PG binds to and activates various types of prostanoid receptors on the surface of cells. Interestingly, though, when the researchers treated conjunctively stimulated cerebellar slices with presently available inhibitors of these receptors, none of them affected LTD. Ito suspects “that the LTD induction is mediated by an as-yet-unidentified prostanoid receptor or by a direct interaction of PG with receptors for the excitatory neurotransmitter glutamate, which mediate the response of Purkinje neurons to stimulation of one of their inputs.”
The eyes have it
Ito and colleagues next tested whether this lipid signaling pathway, which plays a key role in LTD induction, is also involved in the optokinetic eye movement response (OKR), a type of motor learning of the eye.
When observing an oscillating screen, mice learn to increase their eye movements over time as they follow the motion of the screen. This is called OKR adaptation. Scientists can measure these eye movements and then calculate the rate of OKR adaptation. In mice treated with COX-2 inhibitors, Ito and colleagues observed very low adaptation rates, suggesting that their motor learning of OKR was less robust than in untreated animals. Because COX-2 inhibitors also blocked LTD, these findings provide a strong link between defects in LTD and motor learning dysfunction.

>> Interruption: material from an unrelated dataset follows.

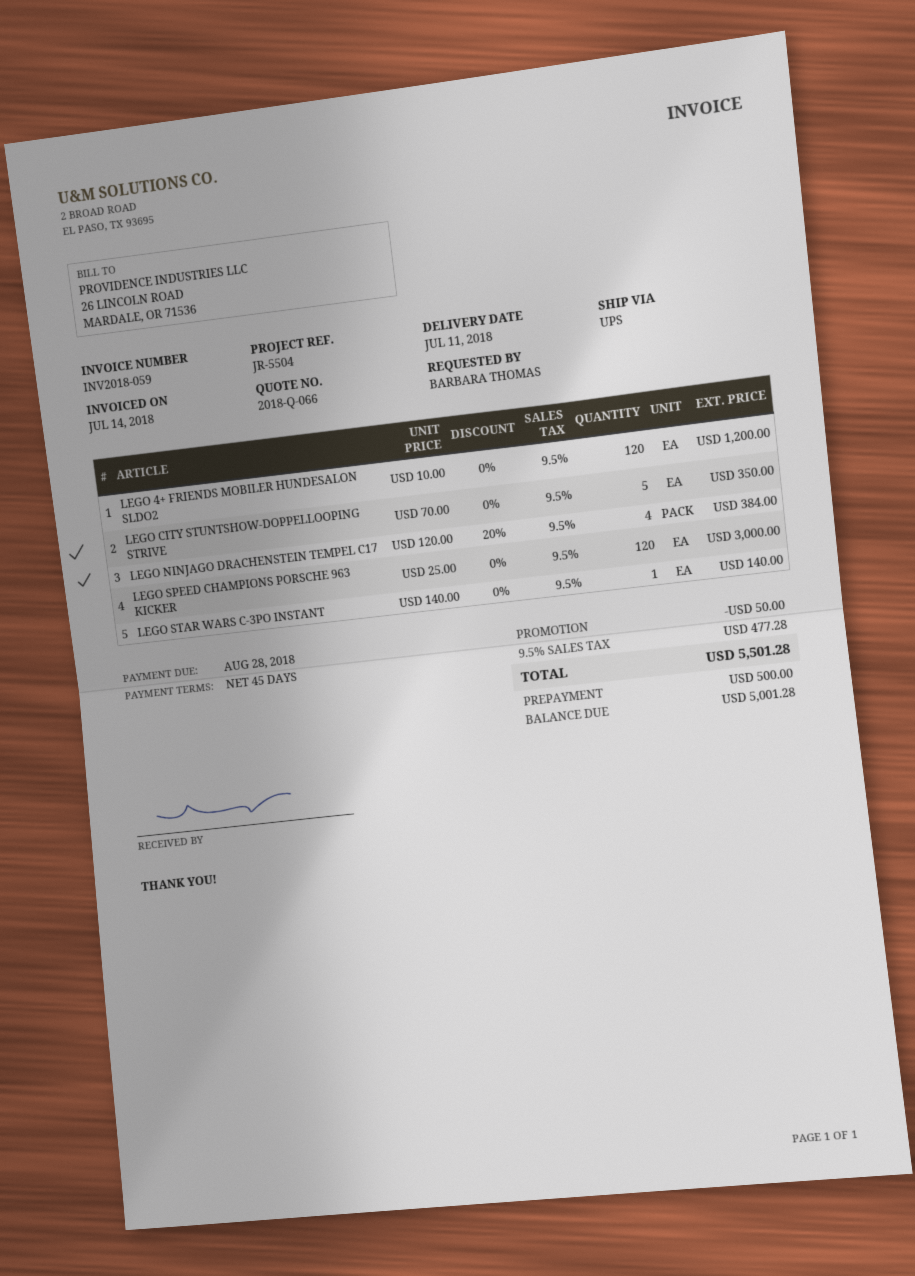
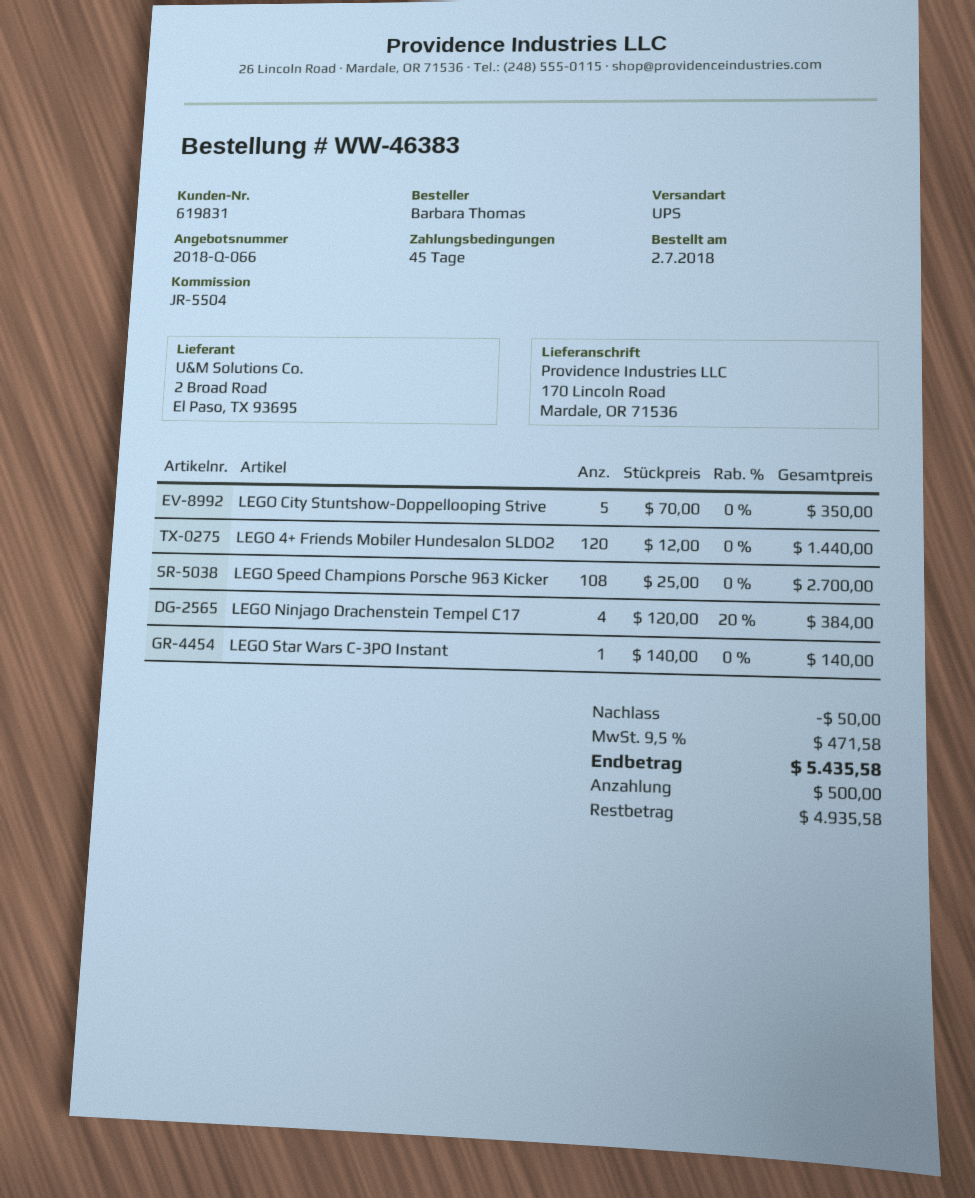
LEGO 4+ FRIENDS MOBILER HUNDESALON SLDO2: 120 x 10.00 = 1200.00 -> 120 x 12.00 = 1440.00
LEGO SPEED CHAMPIONS PORSCHE 963 KICKER: 120 x 25.00 = 3000.00 -> 108 x 25.00 = 2700.00
tax: 9.5% = 477.28 -> 9.5% = 471.58
total: 5501.28 -> 5435.58
balance: 5001.28 -> 4935.58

If this signaling pathway is also involved in other types of learning and memory, targeting the pathway with drugs that activate it could be a way to drive learning and memory during disease. “Although it is still unclear how LTD is converted to a permanent memory,” says Ito, “our findings add a novel element to the intricate signal transduction pathways for LTD induction.”
- 1. Le T.D., Shirai, Y., Okamoto, T., Tatsukawa, T., Nagao, S., Shimizu, T. & Ito, M. Lipid signaling in cytosolic phospholipase A2α–cyclooxygenase-2 cascade mediates cerebellar long-term depression and motor learning. Proceedings of the National Academy of Sciences USA 107, 3198–3203 (2010). doi: 10.1073/pnas.0915020107
About the Researcher
Masao Ito was born in Nagoya, Japan, in 1928. He graduated from University of Tokyo with an MD in 1953, and received his PhD in 1959 from the same institution. Until 1962, we worked in the John C. Eccles laboratory at the Australian National University. He then returned to the University of Tokyo as an associate professor, became professor in 1970, and later served as medical dean from 1986 to 1988. He joined RIKEN in 1989, and became the founding director of the Brain Science Institute in 1997. After leaving the post in 2003, he has acted as a senior advisor. His achievements include discovery of the exclusive inhibitory nature of cerebellar Purkinje cells, establishment of the vestibuloocular reflex as a model system of cerebellar motor adaptation, and experimental verification of long-term depression in Purkinje cells and analyses of its signal transduction mechanism.